Я долго выбирала позу, прикидывая, вытянуть ли руки или сложить их на груди. Мои волосы были стянуты на затылке в низкий пучок, юбка строгого преподавательского костюма прикрывала длинные ноги. Я лежала неподвижно, и в слабом утреннем свете кожа моя казалась очень тонкой, почти прозрачной, россыпи коричневых пятен выступили на моих старых руках. Мой орлиный профиль властным подбородком напоминал султана Мехмеда Второго, и лишь опущенные веки придавали моим чертам некоторую мягкость.
Я не знала, сколь спокойным будет этот миг. Не ощущала ни радости, ни грусти – я была безучастна. А ведь когда-то я страшилась смерти, мучительно боялась, что она изуродует тело моей усопшей матери, набросится на моего сына Недима, рожденного в браке с Сери, дантистом из Анатолии.
С Сери я познакомилась, когда он только вернулся из Германии, куда ездил учиться. Несмотря на западные манеры, внутри он оставался неотесанным, как армянский точильщик ножей, горланивший у нас под окном.

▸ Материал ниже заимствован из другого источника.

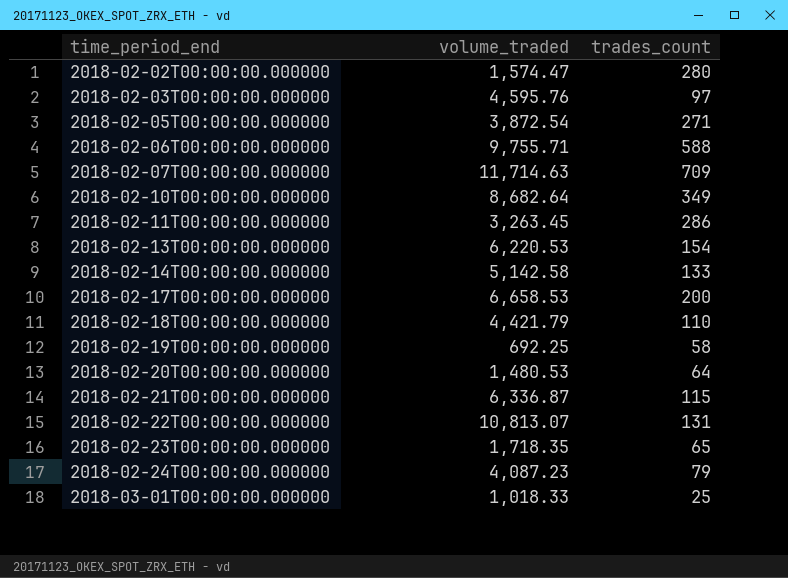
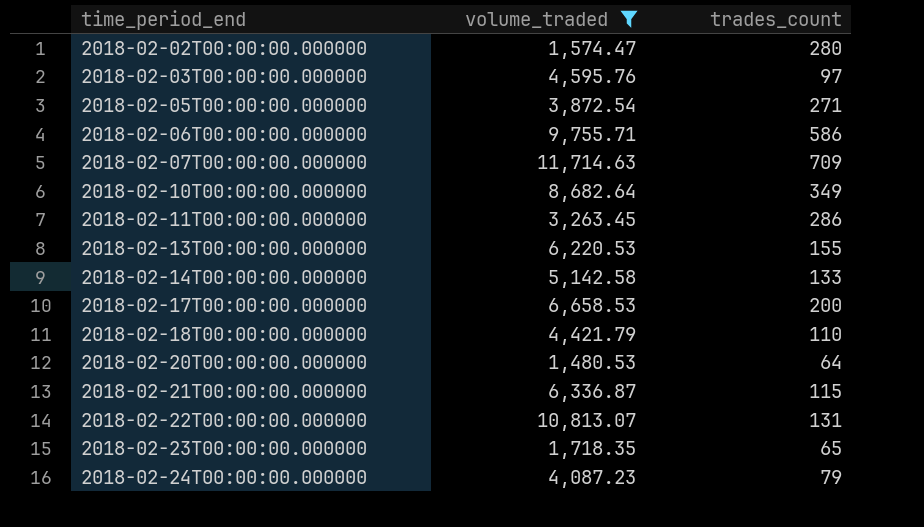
filter: none -> volume_traded >= 1,480.53
2018-02-06T00:00:00.000000 | trades_count: 588 -> 586
2018-02-13T00:00:00.000000 | trades_count: 154 -> 155

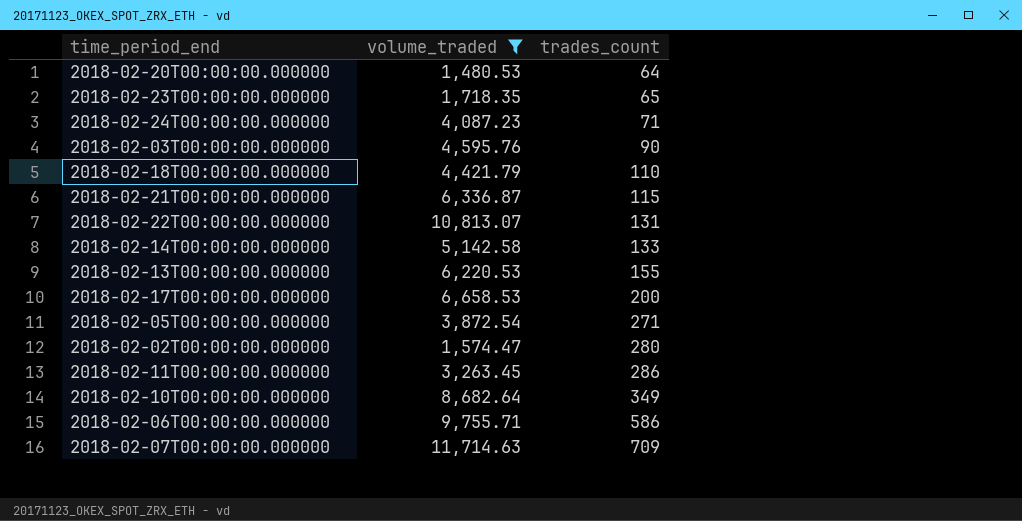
row order: time_period_end ascending -> trades_count ascending
2018-02-24T00:00:00.000000 | trades_count: 79 -> 71
2018-02-03T00:00:00.000000 | trades_count: 97 -> 90

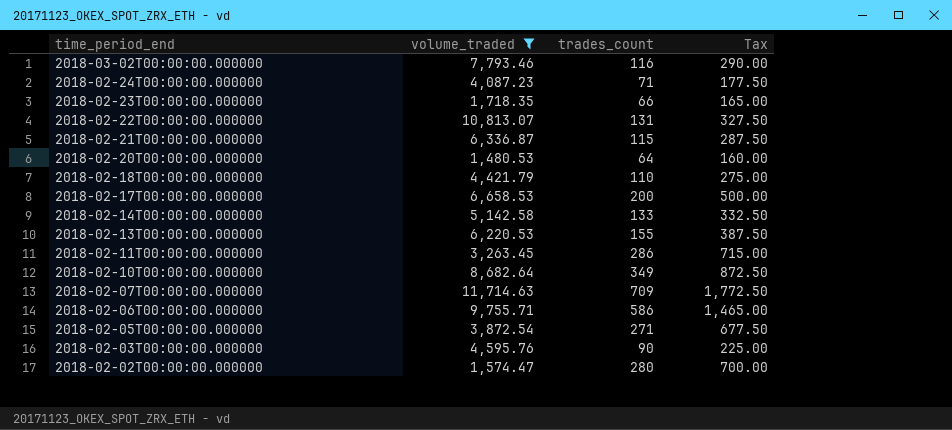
row order: trades_count ascending -> time_period_end descending
column Tax | formula: none -> [trades_count] * 2.5
row 2018-03-02T00:00:00.000000: none -> 7,793.46 | 116 | 290.00
2018-02-23T00:00:00.000000 | trades_count: 65 -> 66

От Германии в его памяти остались печальные скамейки в общественных парках и слишком худосочные, по его понятиям, женщины. Он хотел жениться на своей соплеменнице, юной и воспитанной в местных традициях: моя девственность вкупе с образованием представлялись ему залогом будущего процветания. Он был очарован моим швейным мастерством, а мои первые опыты в области каллиграфии, напротив, совершенно его не заинтересовали. Любезный с виду, но черствый в душе, он и профессию себе выбрал соответствующую: дантисты для того и существуют, чтобы выкорчевывать зло с корнем. Мой будущий муж был неразговорчив, совсем как его пациенты, покидавшие его кабинет с перекошенным от боли лицом и застрявшими в горле словами. Я не сомневалась, что мои лучшие годы он вырвет из моей жизни с той же беспощадностью, что и их зубы.

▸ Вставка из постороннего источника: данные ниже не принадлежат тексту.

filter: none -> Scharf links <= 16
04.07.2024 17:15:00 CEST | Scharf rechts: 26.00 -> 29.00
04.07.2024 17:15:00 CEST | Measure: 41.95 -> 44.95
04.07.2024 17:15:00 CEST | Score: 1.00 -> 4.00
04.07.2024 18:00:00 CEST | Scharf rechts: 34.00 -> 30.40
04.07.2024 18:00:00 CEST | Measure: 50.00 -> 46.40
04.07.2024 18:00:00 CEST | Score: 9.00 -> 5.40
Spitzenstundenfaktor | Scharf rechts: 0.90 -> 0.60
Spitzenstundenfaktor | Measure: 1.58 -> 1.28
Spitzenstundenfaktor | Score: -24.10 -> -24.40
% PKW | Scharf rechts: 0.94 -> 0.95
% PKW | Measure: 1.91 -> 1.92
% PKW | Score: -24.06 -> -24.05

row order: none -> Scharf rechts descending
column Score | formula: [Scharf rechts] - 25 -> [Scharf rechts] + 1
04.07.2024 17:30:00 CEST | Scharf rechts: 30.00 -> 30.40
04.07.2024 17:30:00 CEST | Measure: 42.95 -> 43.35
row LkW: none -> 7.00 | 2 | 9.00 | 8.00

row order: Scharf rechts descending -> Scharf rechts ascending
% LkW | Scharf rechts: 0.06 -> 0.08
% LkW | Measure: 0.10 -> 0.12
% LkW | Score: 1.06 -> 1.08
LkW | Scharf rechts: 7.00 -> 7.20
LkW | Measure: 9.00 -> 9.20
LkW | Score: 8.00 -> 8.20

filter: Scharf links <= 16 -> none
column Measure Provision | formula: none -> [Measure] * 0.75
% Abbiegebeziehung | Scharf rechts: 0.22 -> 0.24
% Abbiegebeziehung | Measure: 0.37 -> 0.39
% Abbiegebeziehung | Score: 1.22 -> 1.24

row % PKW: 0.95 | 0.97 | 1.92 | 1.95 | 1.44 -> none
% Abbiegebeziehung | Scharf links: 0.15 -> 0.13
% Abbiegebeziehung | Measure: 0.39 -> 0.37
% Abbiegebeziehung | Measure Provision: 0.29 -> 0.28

В день нашего официального знакомства я пришла при виде жениха в такой ужас, что даже не сумела скрыть испуг, исказивший мое лицо. Красавцем Сери не был: массивное туловище, густые брови, пышные усы. Ничего мне в нем не понравилось, но это не имело значения. У него была манера пристально разглядывать зубы собеседника – профессиональная привычка, пояснял он, и от его тяжелого взгляда мне становилось не по себе. Его круглые глаза, как два надутых шара, выкатились из орбит при виде золотых зубов моего отца, расширенные зрачки бегло пробежали по нёбу моей матери. Когда пациент приходился ему по вкусу, он принимался нетерпеливо приглаживать тонкие кончики усов, готовый немедленно приступить к работе.
Мое молчание отец воспринял как знак согласия и назначил день свадьбы. Сери, не отличавшийся особой наблюдательностью, решил, что я неразговорчива от природы, да и в любом случае щедрое приданое было для него важнее женской болтовни. Мою немногословность он трактовал как готовность подчиниться, мое послушание – как признак восхищения.
Отец предоставил нам скромный яли на краю семейных владений. Некогда там обитали привратники, но теперь он был подобием склада, где хранились мебель, инструменты и рыболовные снасти. Мать превратила это захламленное помещение в жилое, а отец пристроил еще одну комнату для зубоврачебного кабинета.
За пять лет семейной жизни я научилась использовать молчание себе во благо, притворяться, что не слышу упреков и обидных слов мужа, и все время покорно кивала – это движение со временем стало частью меня. Понемногу я утрачивала дар речи, и только рождение сына Недима исторгло из моих уст долгий крик, так что даже чайки, сидевшие вдоль Босфорской плотины, от неожиданности взлетели в воздух. Сери и не подозревал, что я могу издавать такие громкие звуки. Он был опечален, что мои радостные стоны предназначались не ему.